▶ [Activity]: Pull every line containing "huawei" from the entries.

=====

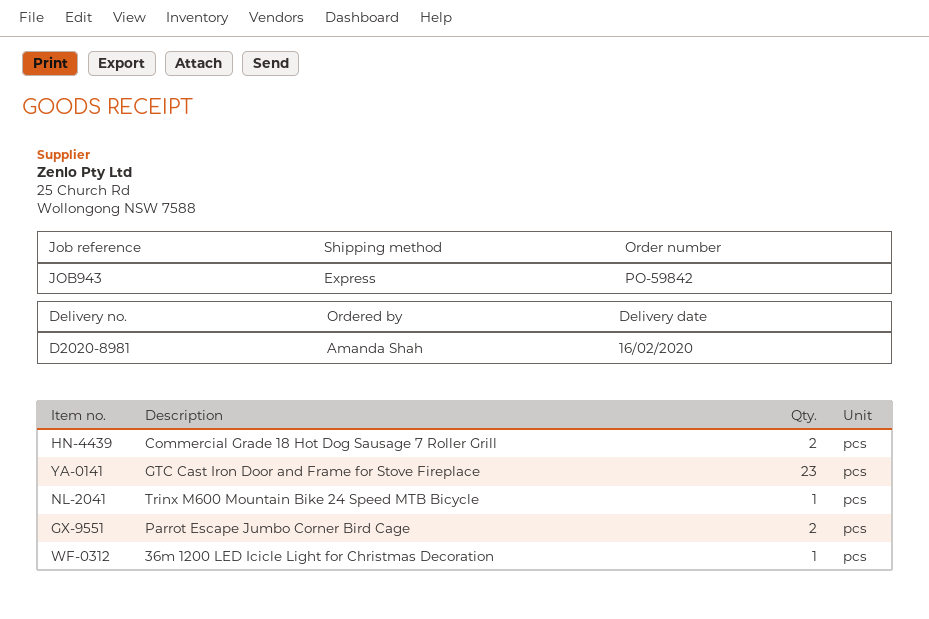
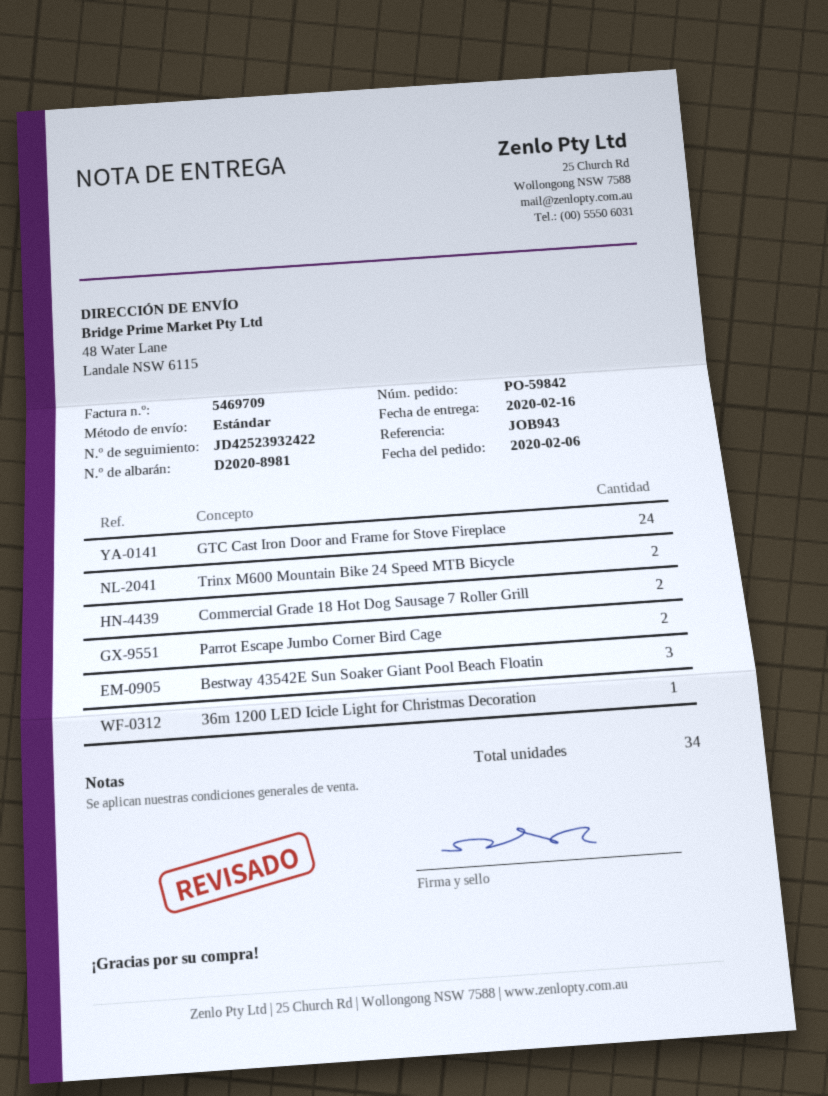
shipping method: express -> standard
GTC Cast Iron Door and Frame for Stove Fireplace: 23 -> 24
Trinx M600 Mountain Bike 24 Speed MTB Bicycle: 1 -> 2
Bestway 43542E Sun Soaker Giant Pool Beach Floatin: none -> 3

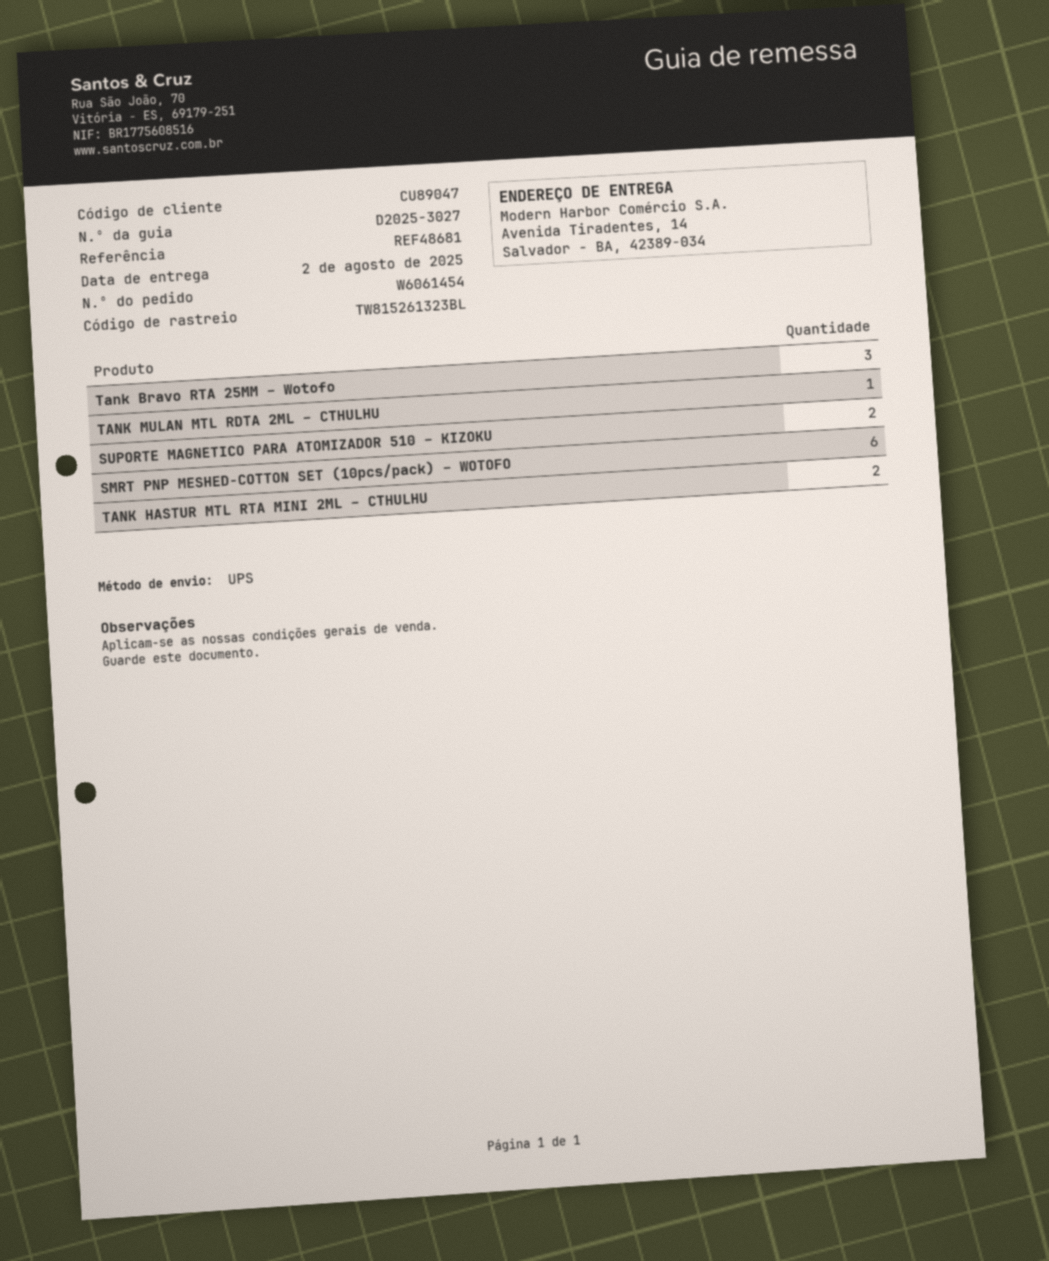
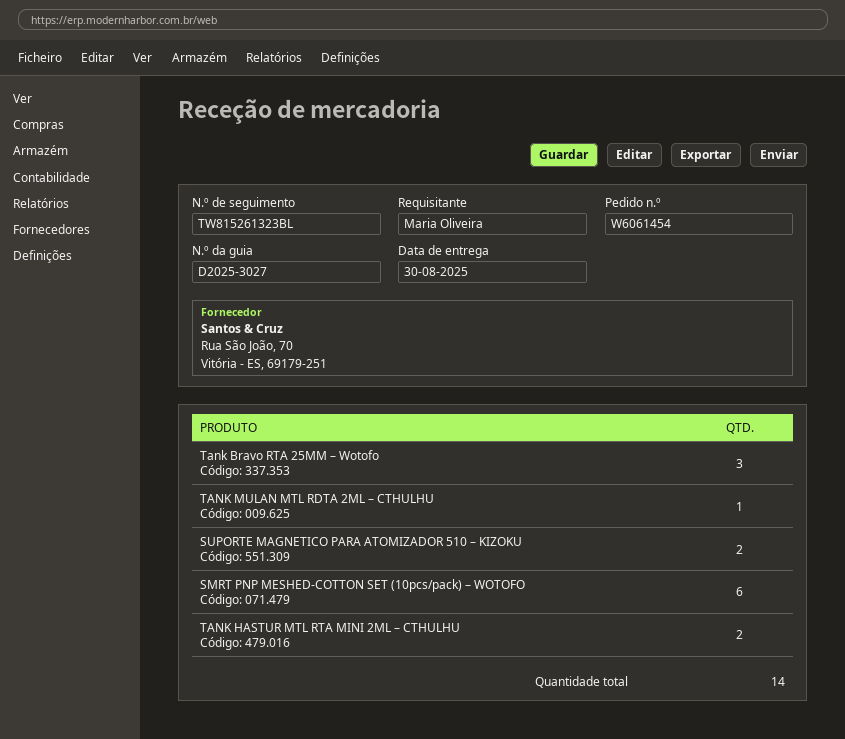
delivery date: 2025-08-02 -> 2025-08-30

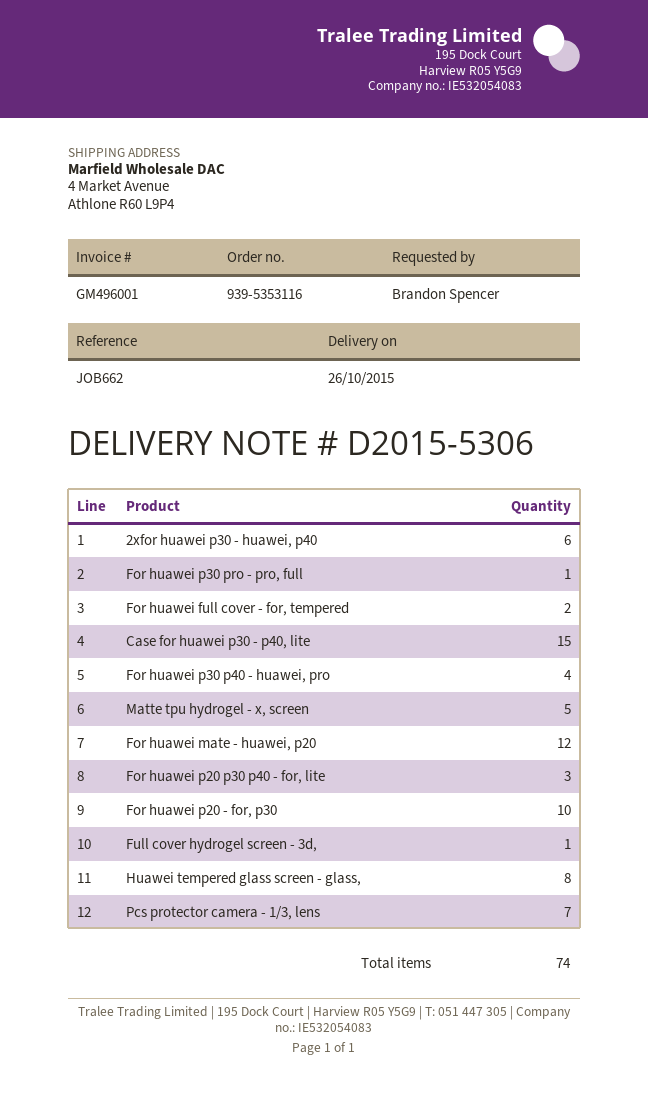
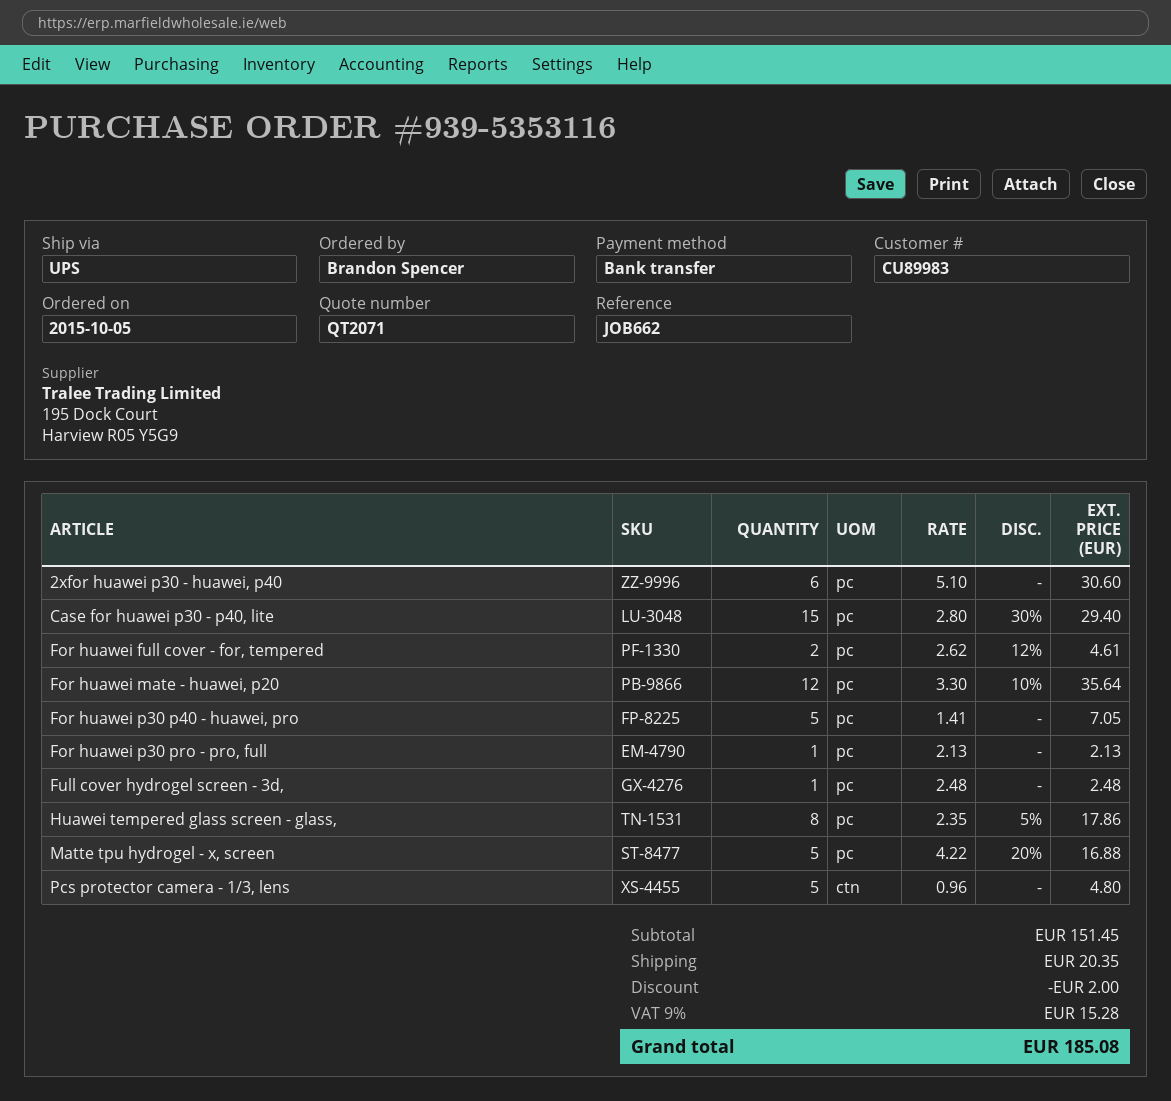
For huawei p30 p40 - huawei, pro: 4 -> 5
For huawei p20 p30 p40 - for, lite: 3 -> none
For huawei p20 - for, p30: 10 -> none
Pcs protector camera - 1/3, lens: 7 -> 5

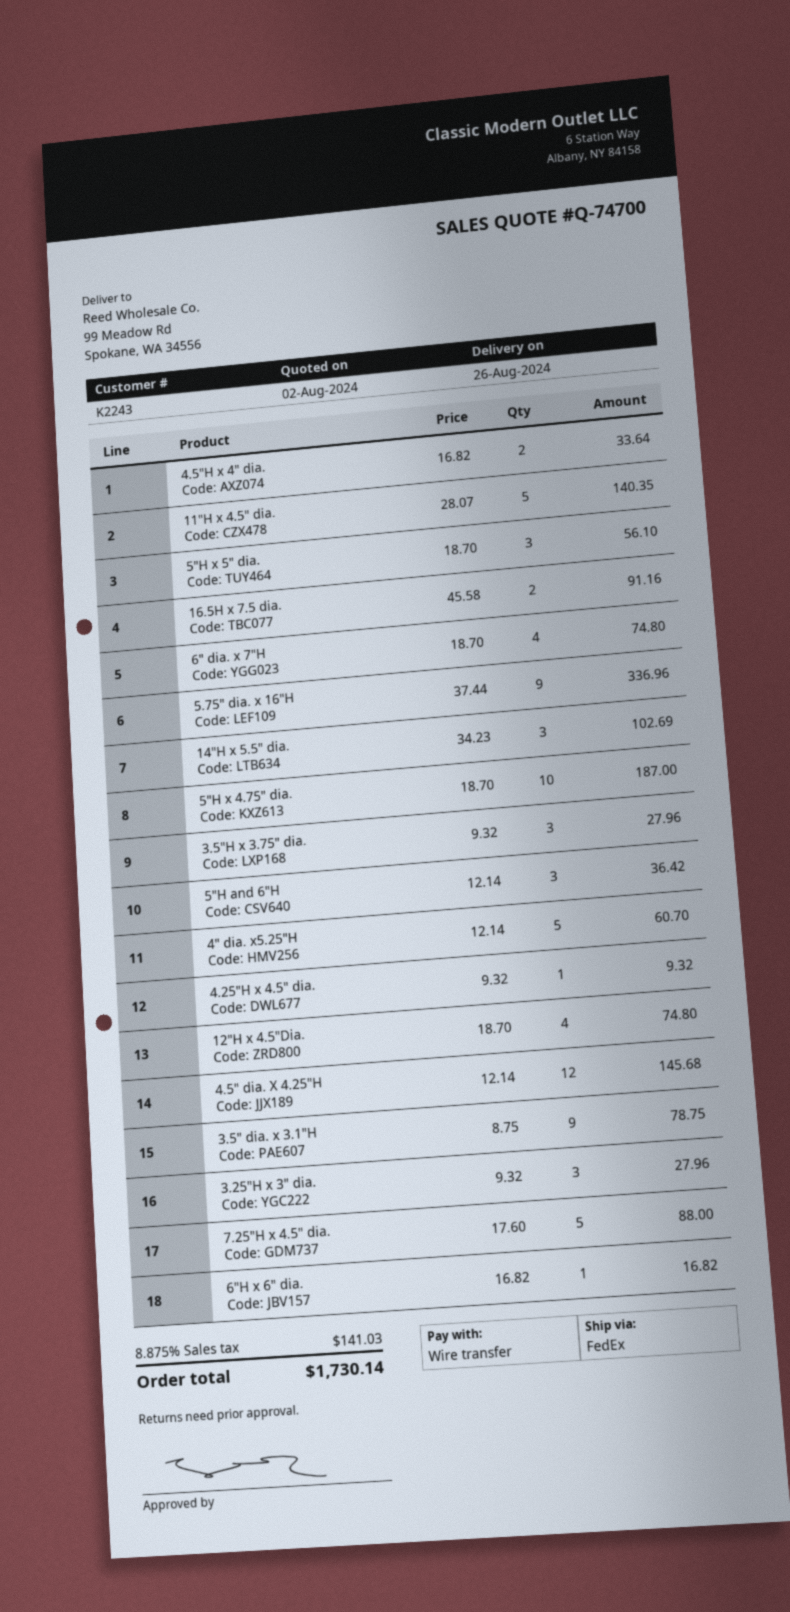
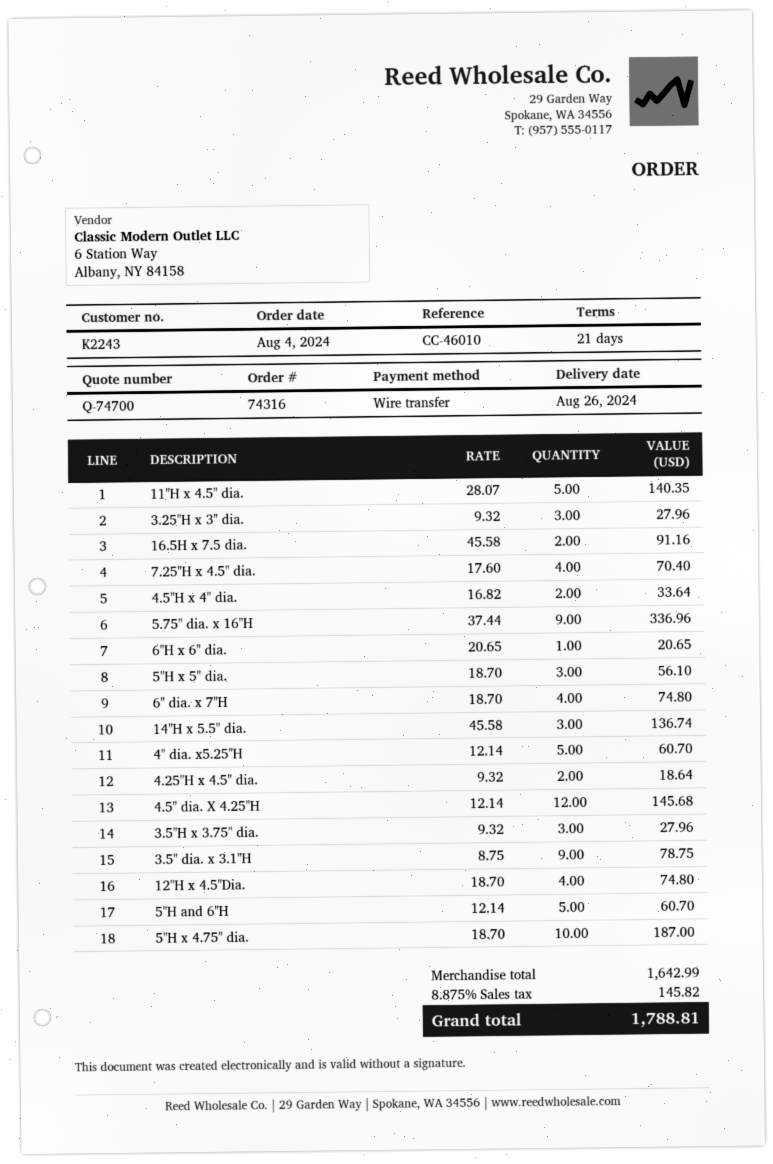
14"H x 5.5" dia.: 3 x 34.23 = 102.69 -> 3 x 45.58 = 136.74
5"H and 6"H: 3 x 12.14 = 36.42 -> 5 x 12.14 = 60.70
4.25"H x 4.5" dia.: 1 x 9.32 = 9.32 -> 2 x 9.32 = 18.64
7.25"H x 4.5" dia.: 5 x 17.60 = 88.00 -> 4 x 17.60 = 70.40
6"H x 6" dia.: 1 x 16.82 = 16.82 -> 1 x 20.65 = 20.65
tax: 8.875% = 141.03 -> 8.875% = 145.82
total: 1730.14 -> 1788.81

=====

▶ [Written solution]:
For huawei p30 p40 - huawei, pro: 4 -> 5
For huawei p20 p30 p40 - for, lite: 3 -> none
For huawei p20 - for, p30: 10 -> none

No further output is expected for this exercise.